Richard Ross, co-founder of True Love Waits and known for his passion for seeing young people come to know and serve Jesus, says while the youth minister plays an important role in raising up a generation of sold-out Christians, the senior pastor holds the keys to unlocking “true reformation” in youth ministry. He writes as much in his new book, The
Senior Pastor and the Reformation of Youth Ministry.
Unlike some of his other books geared toward youth ministers and parents—including 50 Core Principles of Youth Ministry, Student Ministry and the Supremacy of Christ and Accelerate: Parenting Teenagers Toward Adulthood—Ross’s new book is written with senior pastors in mind.
“I believe in youth pastors,” Ross says. “The vast majority of them are sacrificially investing their lives to see teenagers join Christ in changing the world. But they do not have the voice, the pulpit or the influence to lead the entire congregation toward a true reformation in youth ministry.”
Only the senior pastor has that kind of influence, Ross writes in the preface.
“That is why this book is targeted specifically to you,” he says to senior pastors.
Ross, who spent 30 years serving churches as a youth minister before joining the faculty of Southwestern Baptist Theological Seminary, sees Moralistic Therapeutic Deism (MTD) as one of the major issues stifling revival in both teenagers and adults. The term, coined by Christian Smith and Melinda Lundquist Denton in their 2005 book, Soul Searching: The Religious and Spiritual Lives of American Teenagers, is used to characterize a common religious worldview held by many American young people. When speaking at the 2014 Southern Baptists of Texas Convention Bible Conference in Fort Worth, Ross described someone who has bought into MTD as someone who would like to have a little Jesus figurine to carry around in his or her pocket. These people pray to Jesus when they are in a bind or when they need to pass a test, but when it comes to serving Jesus and revering him as king, the God-Man is simply a byword and less than a passing thought.
“A little Jesus is no Jesus at all,” Ross told conference attendees.

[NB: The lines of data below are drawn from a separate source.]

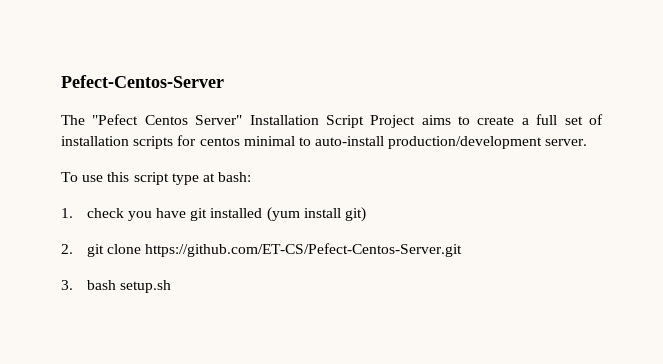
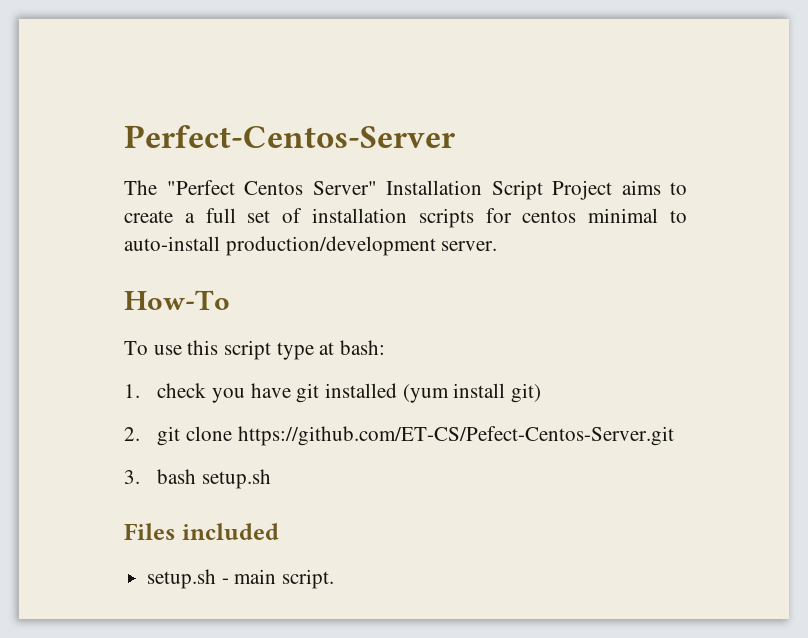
- Pefect-Centos-Server
+ Perfect-Centos-Server
- The "Pefect Centos Server" Installation Script Project aims to create a full set of installation scripts for centos minimal to auto-install production/development server.
+ The "Perfect Centos Server" Installation Script Project aims to create a full set of installation scripts for centos minimal to auto-install production/development server.
+ How-To
+ Files included
+ setup.sh - main script.

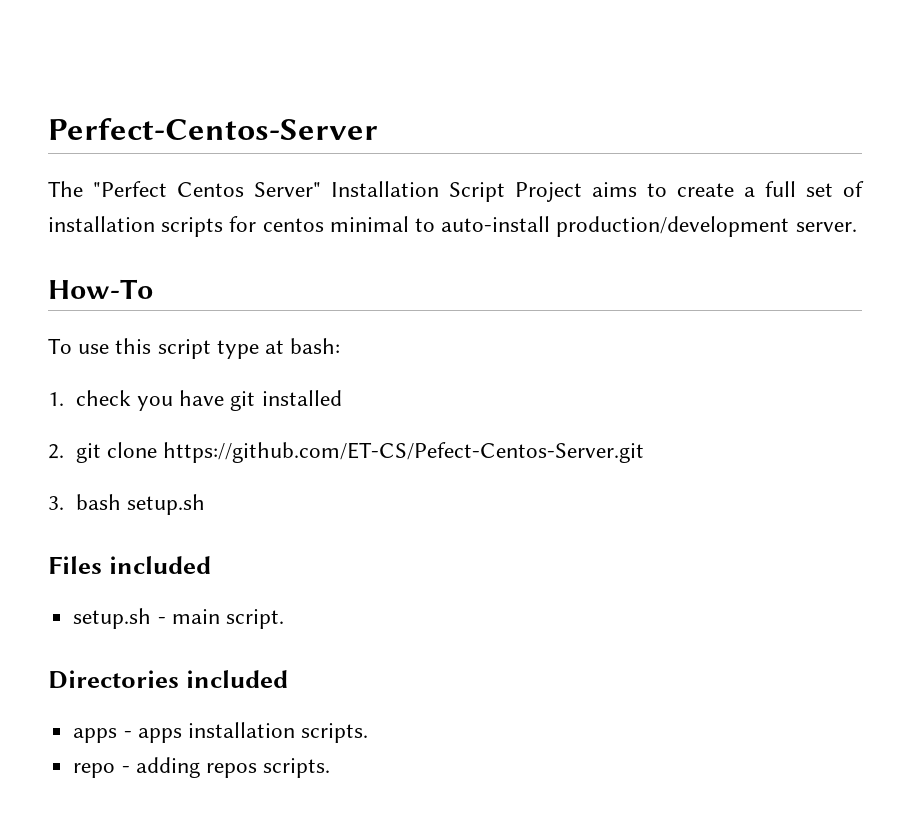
- 1. check you have git installed (yum install git)
+ 1. check you have git installed
+ Directories included
+ apps - apps installation scripts.
+ repo - adding repos scripts.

Part of the reason teenagers buy into this empty philosophy, Ross says, is that this sort of shallow easy-believism has been modeled before them by parents and even youth workers.

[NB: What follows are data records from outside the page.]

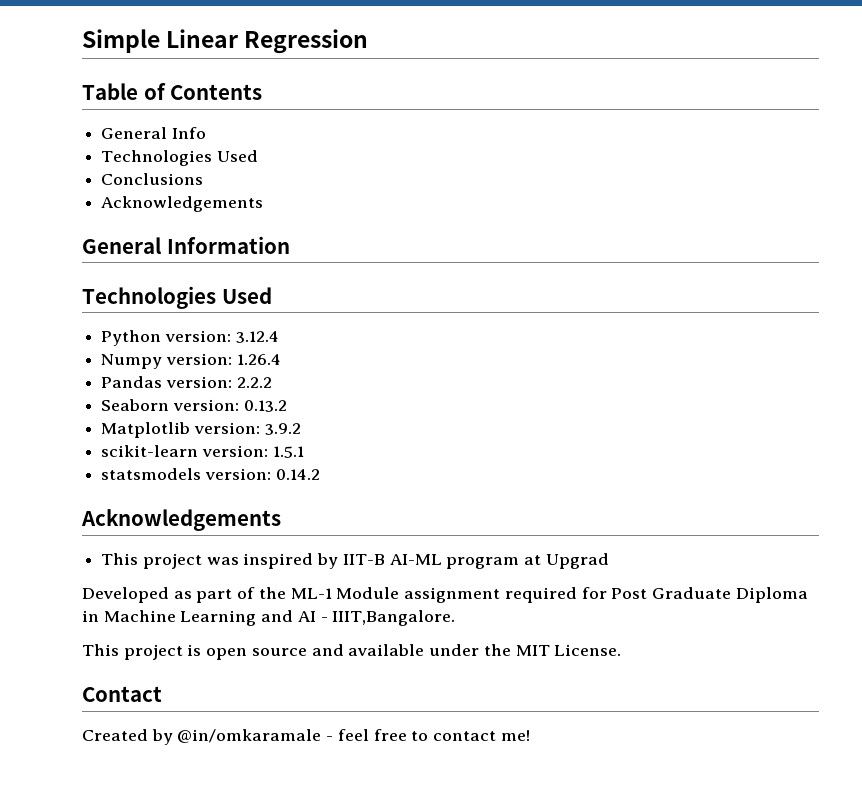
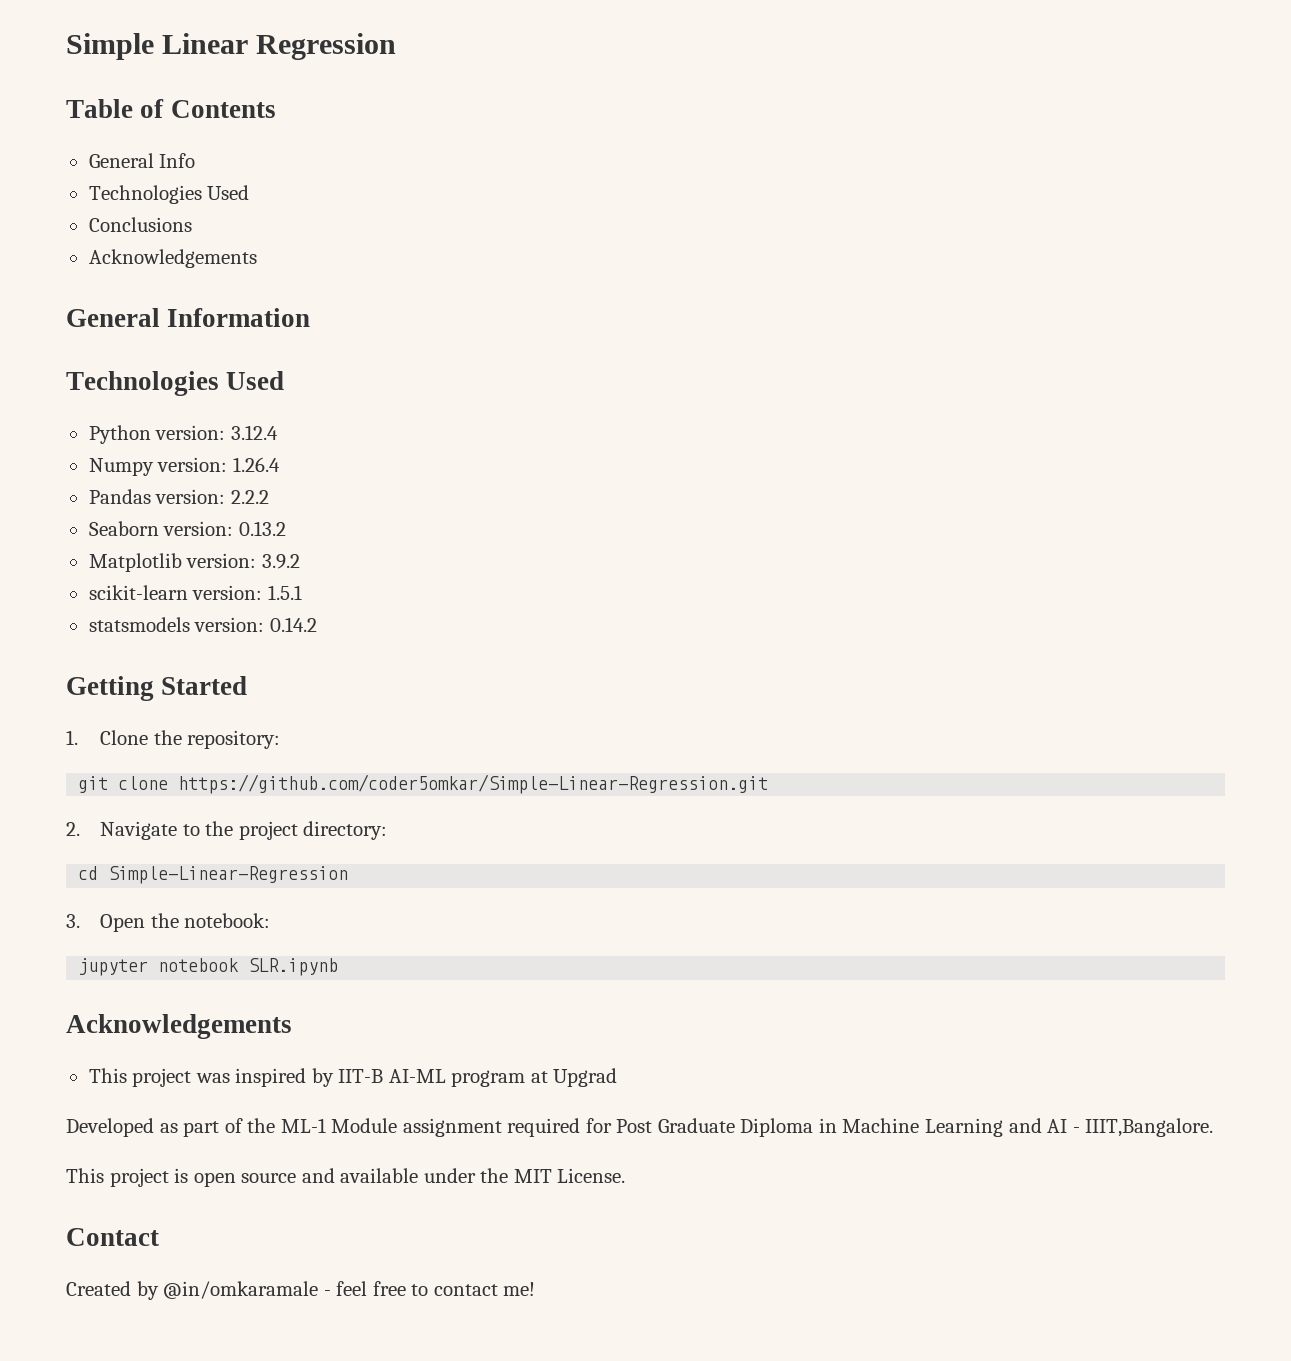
+ Getting Started
+ 1. Clone the repository:
+ git clone https://github.com/coder5omkar/Simple-Linear-Regression.git
+ 2. Navigate to the project directory:
+ cd Simple-Linear-Regression
+ 3. Open the notebook:
+ jupyter notebook SLR.ipynb

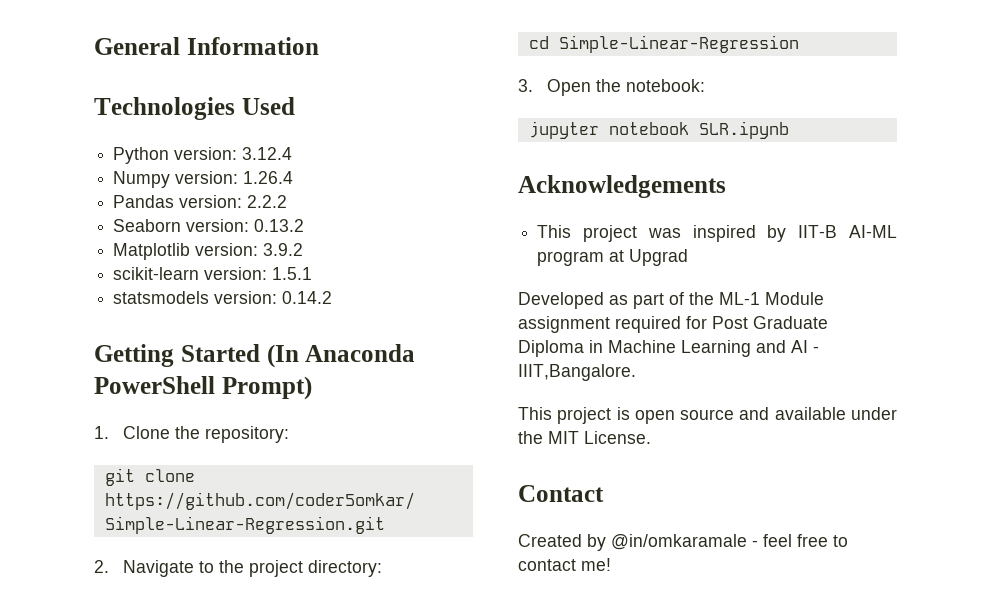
- Simple Linear Regression
- Table of Contents
- General Info
- Technologies Used
- Conclusions
- Acknowledgements
- Getting Started
+ Getting Started (In Anaconda PowerShell Prompt)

“Why focus on senior pastors?” Ross asks. “Because some of the adults who have the greatest impact on teenagers are spiritually shallow. Church teenagers aren’t shallow because the pizza got cold but because some of their parents and even volunteer leaders are shallow.”

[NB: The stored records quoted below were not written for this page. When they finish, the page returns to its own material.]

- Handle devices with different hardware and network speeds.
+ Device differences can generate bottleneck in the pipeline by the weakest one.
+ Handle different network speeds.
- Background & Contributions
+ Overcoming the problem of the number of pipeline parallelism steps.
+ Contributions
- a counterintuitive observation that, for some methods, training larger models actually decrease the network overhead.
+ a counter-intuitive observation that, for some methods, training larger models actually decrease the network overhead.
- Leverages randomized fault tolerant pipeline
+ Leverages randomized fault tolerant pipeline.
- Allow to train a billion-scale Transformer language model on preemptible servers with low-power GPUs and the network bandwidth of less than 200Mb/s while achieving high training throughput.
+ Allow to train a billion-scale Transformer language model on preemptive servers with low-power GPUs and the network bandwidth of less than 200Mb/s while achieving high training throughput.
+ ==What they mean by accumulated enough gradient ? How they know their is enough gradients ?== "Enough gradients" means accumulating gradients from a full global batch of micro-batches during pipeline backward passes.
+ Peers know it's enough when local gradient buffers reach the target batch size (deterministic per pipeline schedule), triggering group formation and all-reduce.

Involvement from the top and attention to solid teaching can help to rectify that, Ross says.
“As this book will make clear,” Ross continues in the preface, “the youth pastor can and should have a role in the spiritual transformation of parents and volunteer leaders. But the senior pastor must take the lead role, and he has to know specifically how that role should look.”
The reformation of youth ministry, Ross says, will require change—some systemic and some more specific with the design of youth ministry itself. Hence, the need for a team effort that includes the senior pastor, youth pastor, parents, youth workers and the entire congregation.
“Some of the most needed reformations involve systemic change that will ripple through the entire congregation,” Ross said. “Even the brightest and most influential youth pastor cannot lead such change alone. That is why I am issuing a call to senior pastors.”
Ross points out that time is of the essence in the effort to demonstrate true faith before teenagers’ watching eyes and to introduce them to passionate devotion to the king.
“At high school graduation, about half of church youth group members leave the church,” Ross said. “Another 40 percent join that mass of shallow adults who enjoy the benefits of the church but who make little impact on the world. Only 10 percent follow Jesus as disciples, in awe of his majesty and courageously joining him in advancing the kingdom. If we keep doing youth ministry the way we have for decades, we will keep getting these same results. That is why I am calling for a complete reformation and not business as usual.”
Right now, pastors have everything to lose and everything to gain based on their choice to either avoid or engage the youth ministries within their churches.
“Only the pastor can take the lead with a full reformation in youth ministry,” Ross writes. “If he doesn’t, he likely will witness waves of successively shallow and impotent believers. If he does, he likely will witness teenagers, families and future generations of his church carrying the aroma of Christ and impacting the world for the glory of God.”
The Senior Pastor and the Reformation of Youth Ministry is available Feb. 1 online at RichardARoss.com.